Nothing but an exact reproduction of the records, pictures excluded, should be returned.

(Before and after images)
----------------
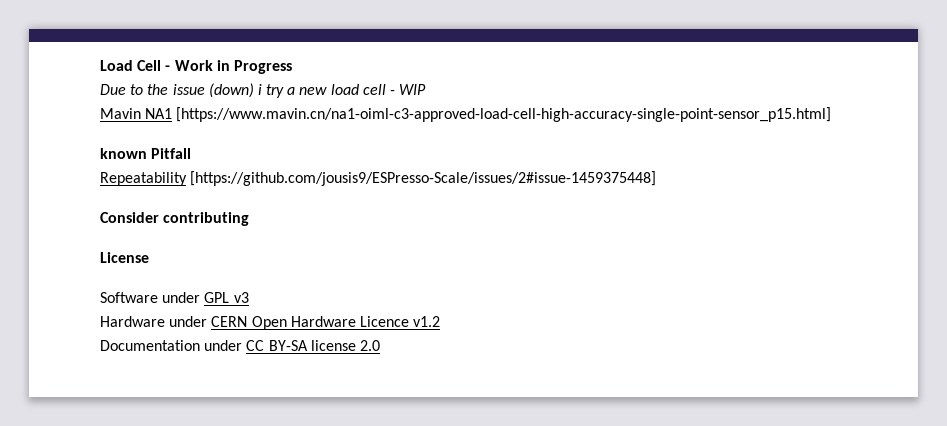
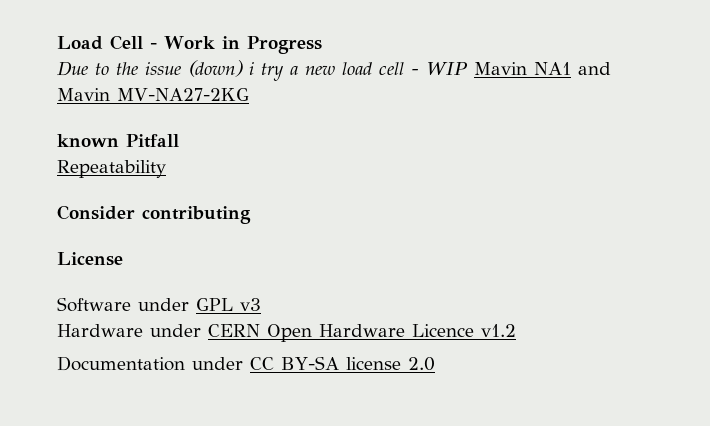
(427, 89) // -> (468, 68) none
[176,107,832,122] [https://www.mavin.cn/na1-oiml-c3-approved-load-cell-high-accuracy-single-point-sensor_p15.html] -> [578,62,611,75] [57,88,249,101] and Mavin MV-NA27-2KG
[190,171,657,186] [https://github.com/jousis9/ESPresso-Scale/issues/2#issue-1459375448] -> (166, 169) none

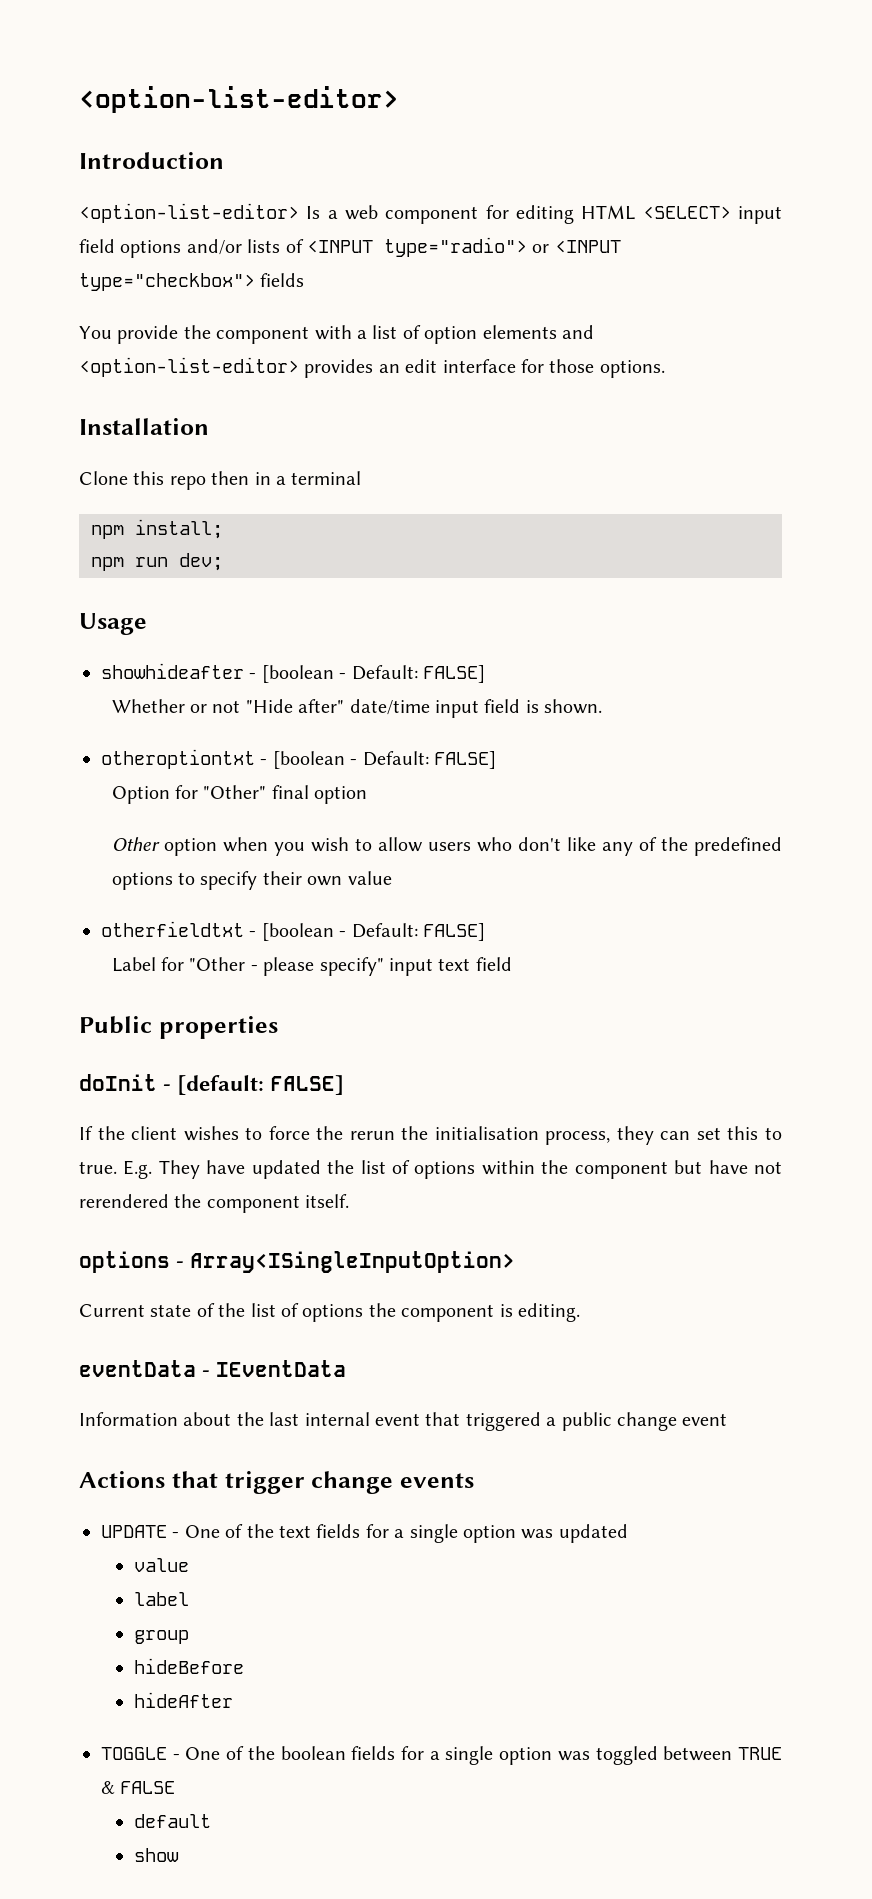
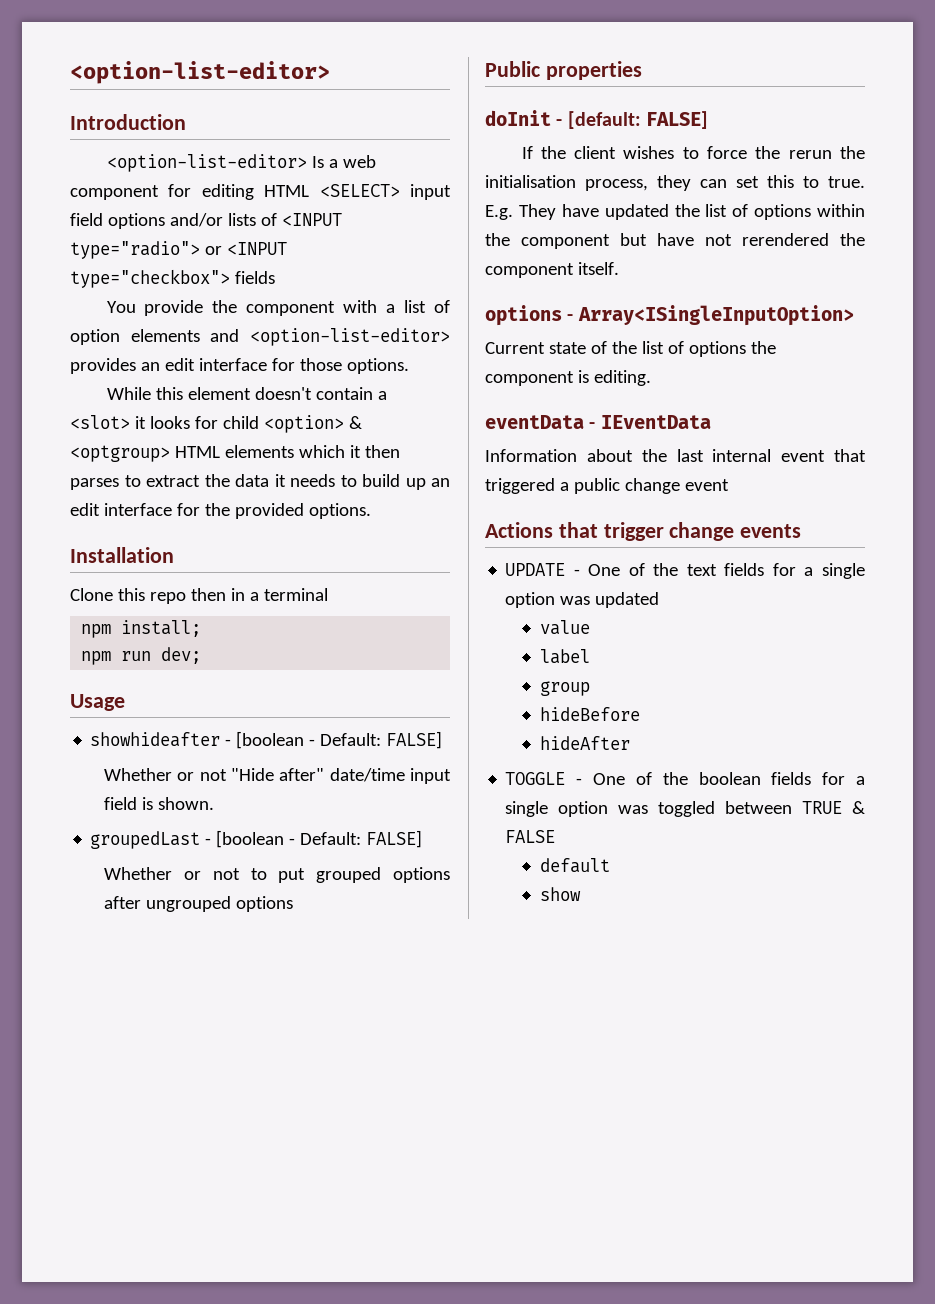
(665, 369) none -> [106,387,387,400] [70,415,362,433] [70,445,400,462] [70,474,450,490] [70,503,371,519] // While this element doesn't contain a <slot> it looks for child <option> & <optgroup> HTML elements which it then parses to extract the data it needs to build up an edit interface for the provided options.
[101,749,496,769] [111,785,368,804] [111,837,783,856] [111,871,392,890] [101,921,485,941] [111,957,512,976] otheroptiontxt - [boolean - Default: FALSE] // Option for "Other" final option // Other option when you wish to allow users who don't like any of the predefined options to specify their own value // otherfieldtxt - [boolean - Default: FALSE] // Label for "Other - please specify" input text field -> [90,830,423,849] [104,867,451,883] [104,896,294,912] groupedLast - [boolean - Default: FALSE] // Whether or not to put grouped options after ungrouped options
----------------
**EXERCISE RESULT:**
(427, 89) // -> (468, 68) none
[176,107,832,122] [https://www.mavin.cn/na1-oiml-c3-approved-load-cell-high-accuracy-single-point-sensor_p15.html] -> [578,62,611,75] [57,88,249,101] and Mavin MV-NA27-2KG
[190,171,657,186] [https://github.com/jousis9/ESPresso-Scale/issues/2#issue-1459375448] -> (166, 169) none

(665, 369) none -> [106,387,387,400] [70,415,362,433] [70,445,400,462] [70,474,450,490] [70,503,371,519] // While this element doesn't contain a <slot> it looks for child <option> & <optgroup> HTML elements which it then parses to extract the data it needs to build up an edit interface for the provided options.
[101,749,496,769] [111,785,368,804] [111,837,783,856] [111,871,392,890] [101,921,485,941] [111,957,512,976] otheroptiontxt - [boolean - Default: FALSE] // Option for "Other" final option // Other option when you wish to allow users who don't like any of the predefined options to specify their own value // otherfieldtxt - [boolean - Default: FALSE] // Label for "Other - please specify" input text field -> [90,830,423,849] [104,867,451,883] [104,896,294,912] groupedLast - [boolean - Default: FALSE] // Whether or not to put grouped options after ungrouped options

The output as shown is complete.